[DESCRIPTION OF THE TASK] Below are some records. Write out the lines from the one containing "- sudo apt install oracle-java8-installer" to the last line, word for word, leaving out pictures.

Edit tracking data
****************************************
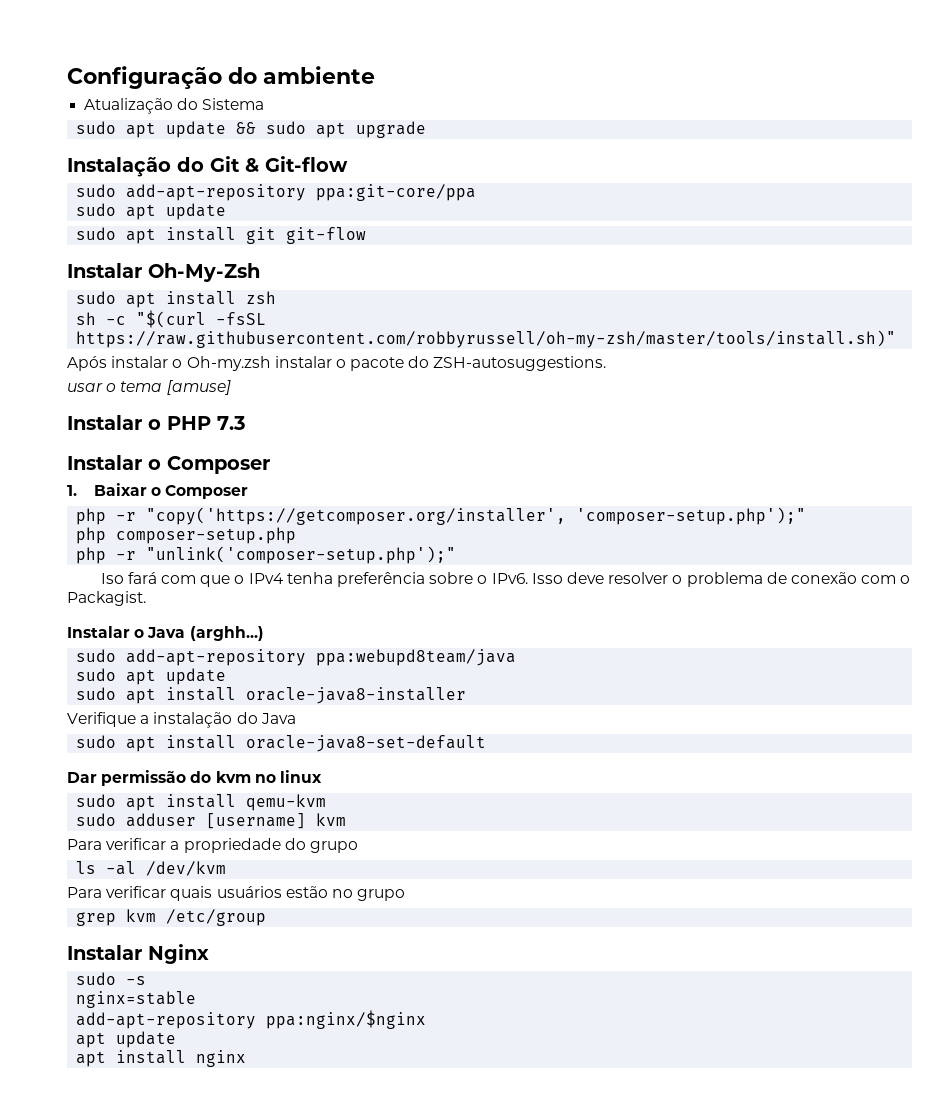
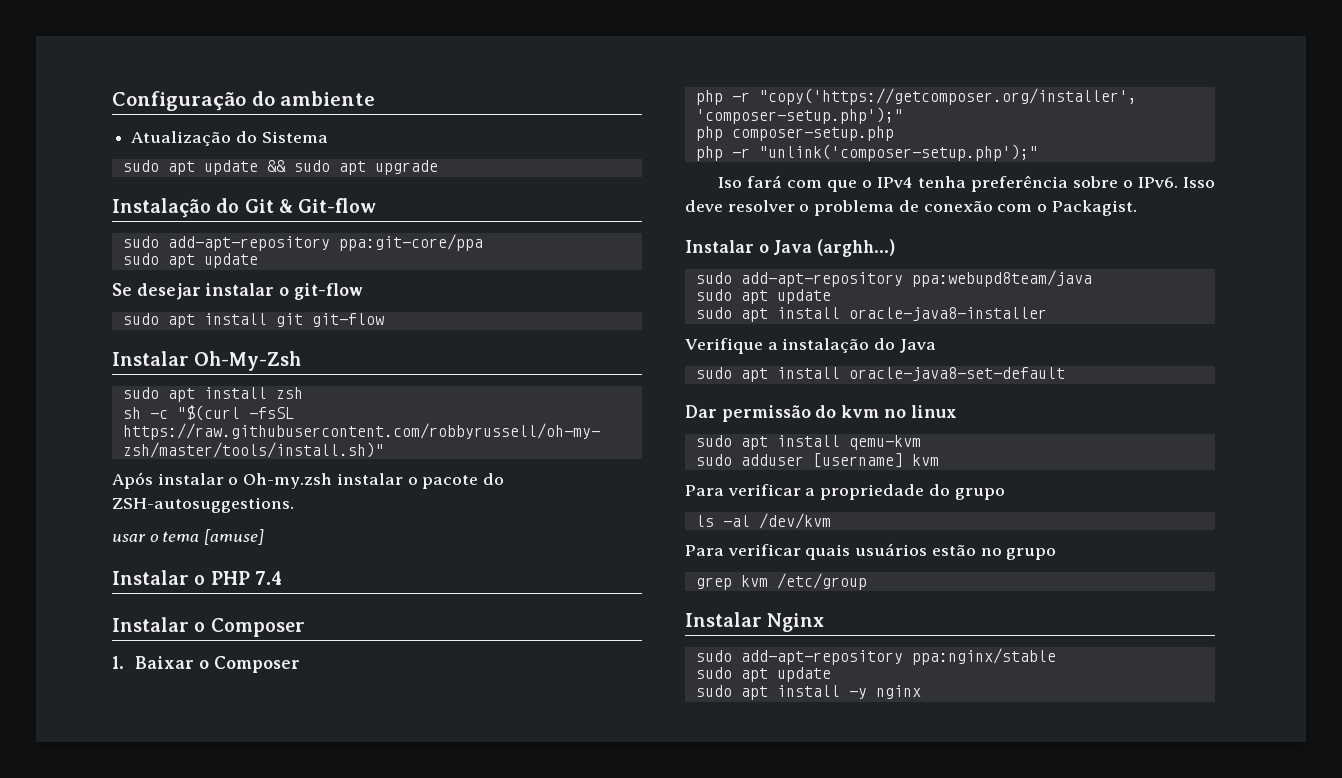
+ Se desejar instalar o git-flow
- Instalar o PHP 7.3
+ Instalar o PHP 7.4
- sudo -s
- nginx=stable
- add-apt-repository ppa:nginx/$nginx
- apt update
- apt install nginx
+ sudo add-apt-repository ppa:nginx/stable
+ sudo apt update
+ sudo apt install -y nginx

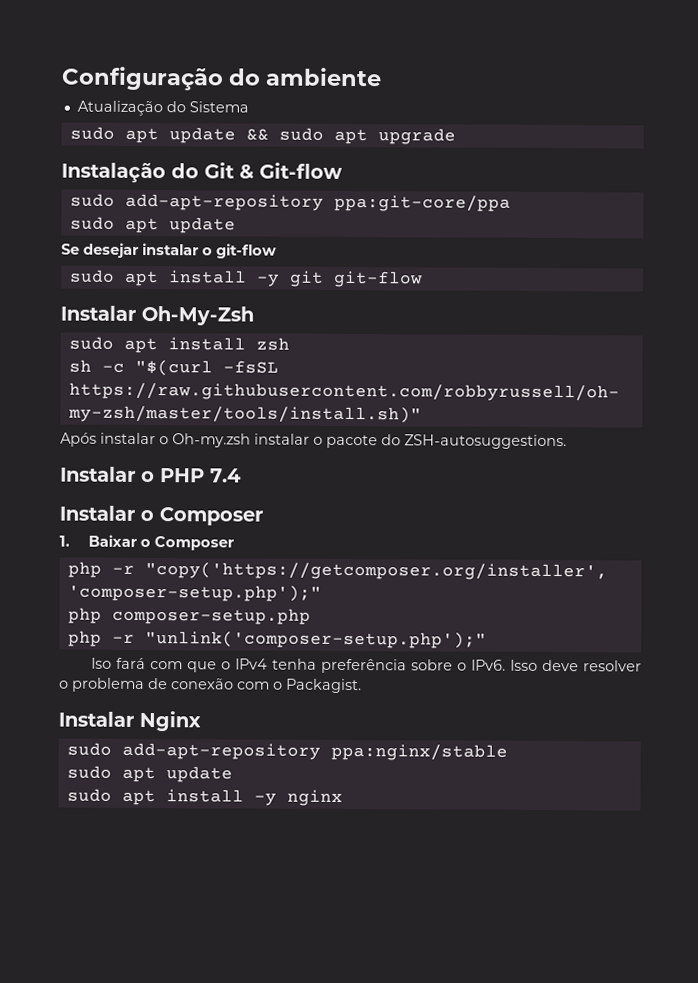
- sudo apt install git git-flow
+ sudo apt install -y git git-flow
- usar o tema [amuse]
- Instalar o Java (arghh...)
- sudo add-apt-repository ppa:webupd8team/java
- sudo apt update
- sudo apt install oracle-java8-installer
- Verifique a instalação do Java
- sudo apt install oracle-java8-set-default
- Dar permissão do kvm no linux
- sudo apt install qemu-kvm
- sudo adduser [username] kvm
- Para verificar a propriedade do grupo
- ls -al /dev/kvm
- Para verificar quais usuários estão no grupo
- grep kvm /etc/group

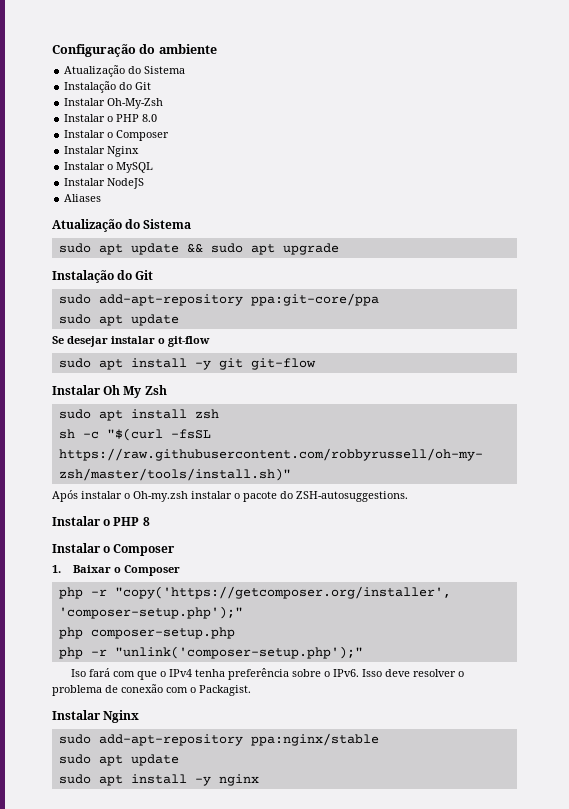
  Configuração do ambiente
+ Atualização do Sistema
+ Instalação do Git
+ Instalar Oh-My-Zsh
+ Instalar o PHP 8.0
+ Instalar o Composer
+ Instalar Nginx
+ Instalar o MySQL
+ Instalar NodeJS
+ Aliases
  sudo apt update && sudo apt upgrade
- Instalação do Git & Git-flow
+ Instalação do Git
- Instalar Oh-My-Zsh
+ Instalar Oh My Zsh
- Instalar o PHP 7.4
+ Instalar o PHP 8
****************************************
[EXERCISE RESPONSE]
- sudo apt install oracle-java8-installer
- Verifique a instalação do Java
- sudo apt install oracle-java8-set-default
- Dar permissão do kvm no linux
- sudo apt install qemu-kvm
- sudo adduser [username] kvm
- Para verificar a propriedade do grupo
- ls -al /dev/kvm
- Para verificar quais usuários estão no grupo
- grep kvm /etc/group

  Configuração do ambiente
+ Atualização do Sistema
+ Instalação do Git
+ Instalar Oh-My-Zsh
+ Instalar o PHP 8.0
+ Instalar o Composer
+ Instalar Nginx
+ Instalar o MySQL
+ Instalar NodeJS
+ Aliases
  sudo apt update && sudo apt upgrade
- Instalação do Git & Git-flow
+ Instalação do Git
- Instalar Oh-My-Zsh
+ Instalar Oh My Zsh
- Instalar o PHP 7.4
+ Instalar o PHP 8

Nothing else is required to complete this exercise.